[[ MATERIAL PROVIDED, beginning ]]

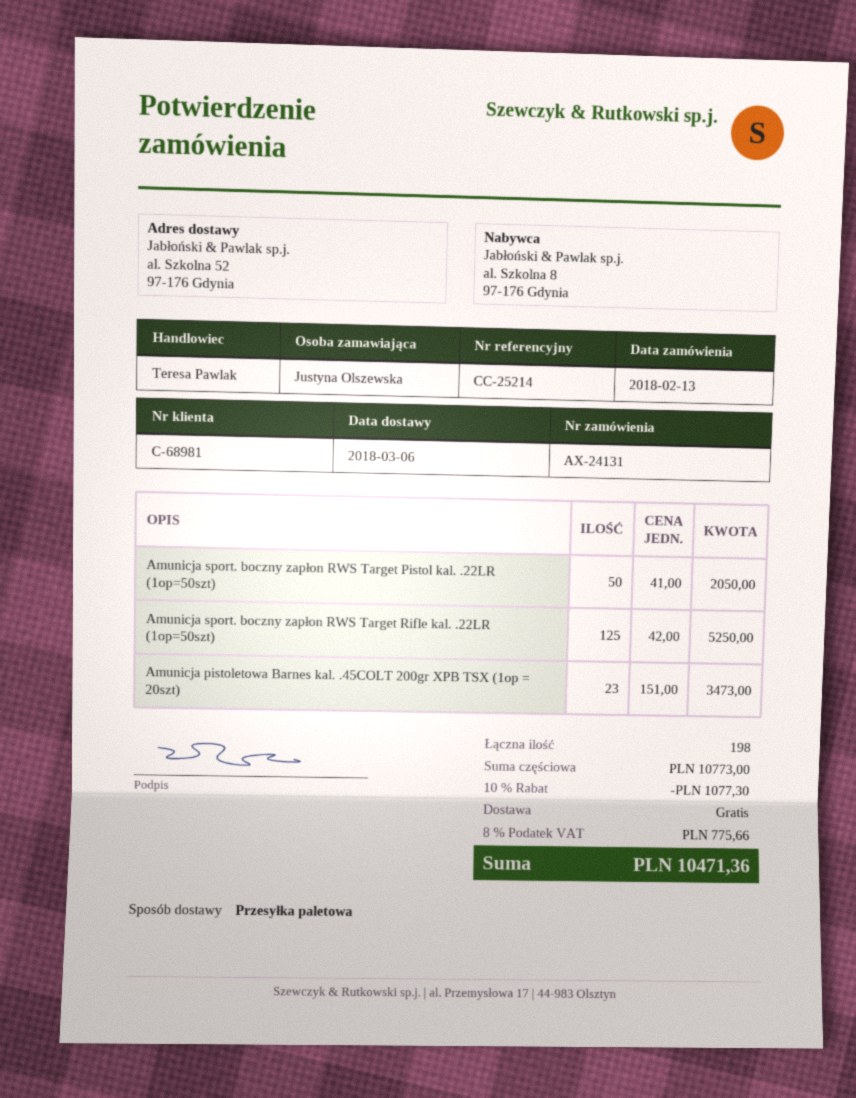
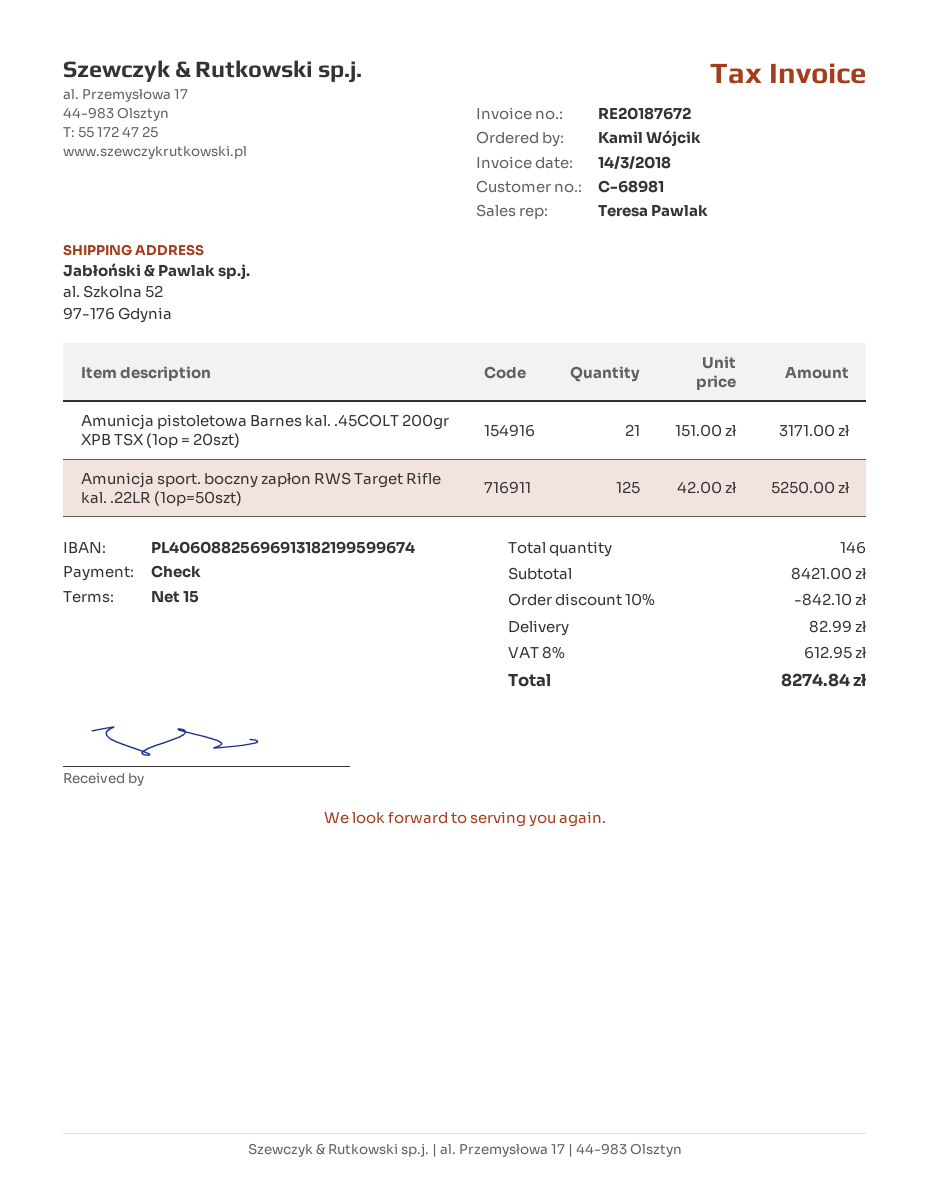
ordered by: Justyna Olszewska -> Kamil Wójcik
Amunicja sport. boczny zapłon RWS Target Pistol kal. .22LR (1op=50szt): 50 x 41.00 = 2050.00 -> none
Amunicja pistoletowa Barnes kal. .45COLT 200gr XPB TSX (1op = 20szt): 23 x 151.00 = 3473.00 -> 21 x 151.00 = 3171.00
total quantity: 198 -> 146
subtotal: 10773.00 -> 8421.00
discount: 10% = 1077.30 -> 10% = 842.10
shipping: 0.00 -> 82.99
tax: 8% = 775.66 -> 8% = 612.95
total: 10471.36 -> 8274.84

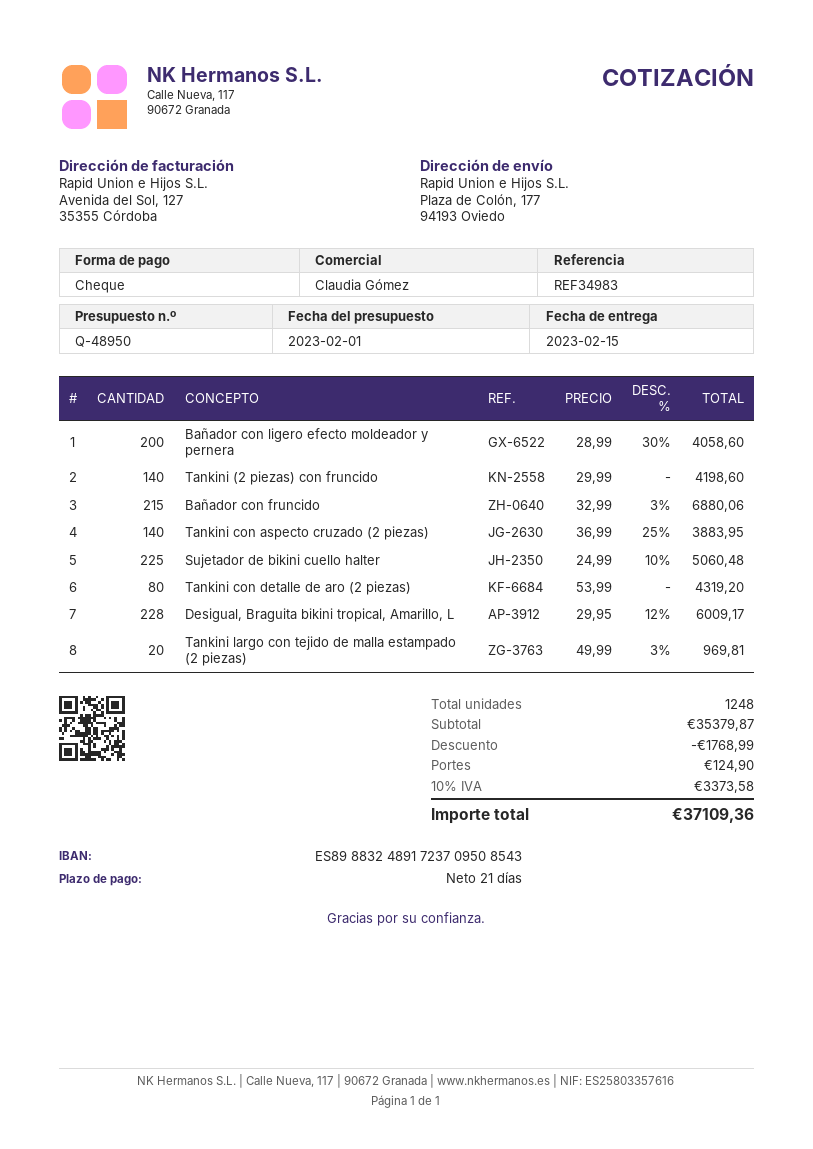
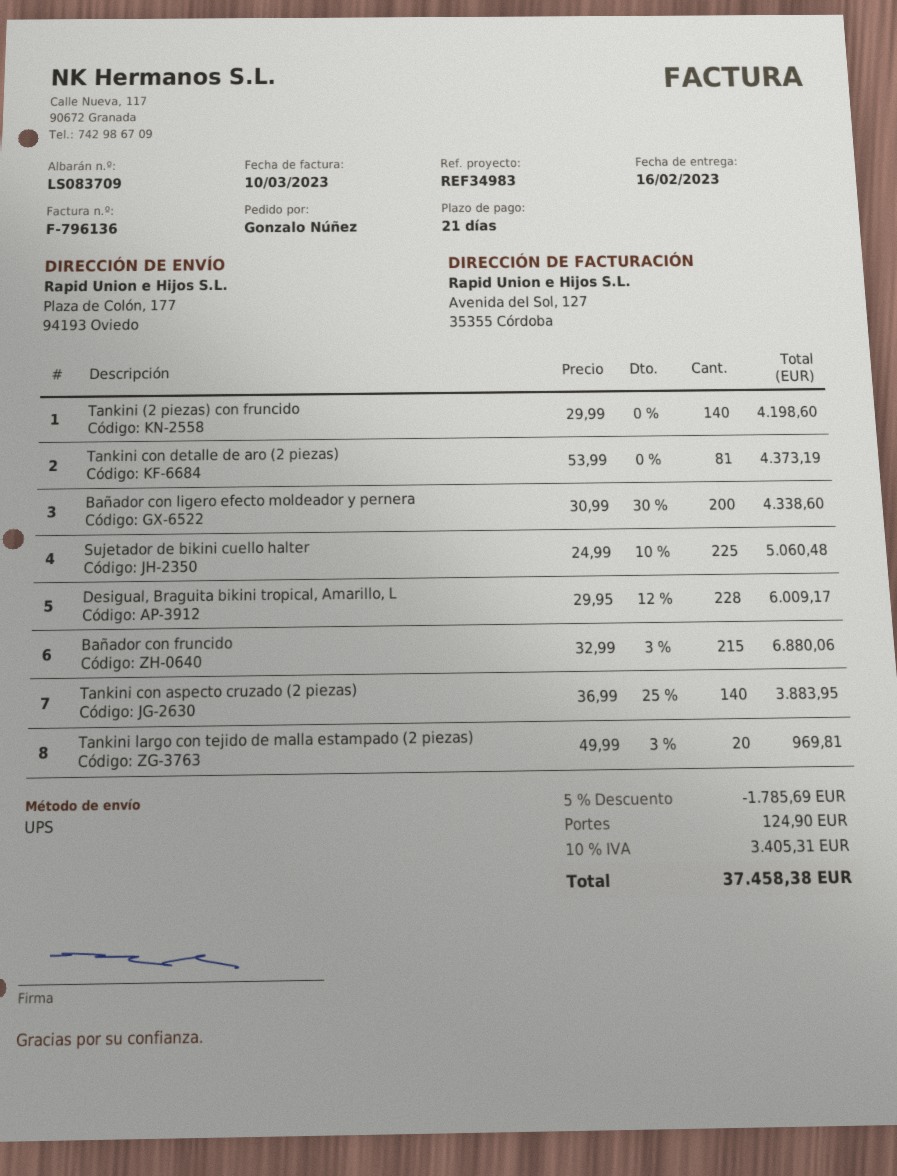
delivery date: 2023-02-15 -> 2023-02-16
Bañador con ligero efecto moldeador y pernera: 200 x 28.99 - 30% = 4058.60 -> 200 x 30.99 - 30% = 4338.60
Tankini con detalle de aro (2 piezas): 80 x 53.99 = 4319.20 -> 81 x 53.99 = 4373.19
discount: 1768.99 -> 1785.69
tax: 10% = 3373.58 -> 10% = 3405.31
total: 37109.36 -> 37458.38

[[ MATERIAL PROVIDED, end ]]

Give back exactly, and solely, the section of the data above bounded by the line containing "total quantity: 198 -> 146" and the line containing "discount: 1768.99 -> 1785.69", both bounding lines included and pictures omitted.

## REPLY TO THE TASK:
total quantity: 198 -> 146
subtotal: 10773.00 -> 8421.00
discount: 10% = 1077.30 -> 10% = 842.10
shipping: 0.00 -> 82.99
tax: 8% = 775.66 -> 8% = 612.95
total: 10471.36 -> 8274.84

delivery date: 2023-02-15 -> 2023-02-16
Bañador con ligero efecto moldeador y pernera: 200 x 28.99 - 30% = 4058.60 -> 200 x 30.99 - 30% = 4338.60
Tankini con detalle de aro (2 piezas): 80 x 53.99 = 4319.20 -> 81 x 53.99 = 4373.19
discount: 1768.99 -> 1785.69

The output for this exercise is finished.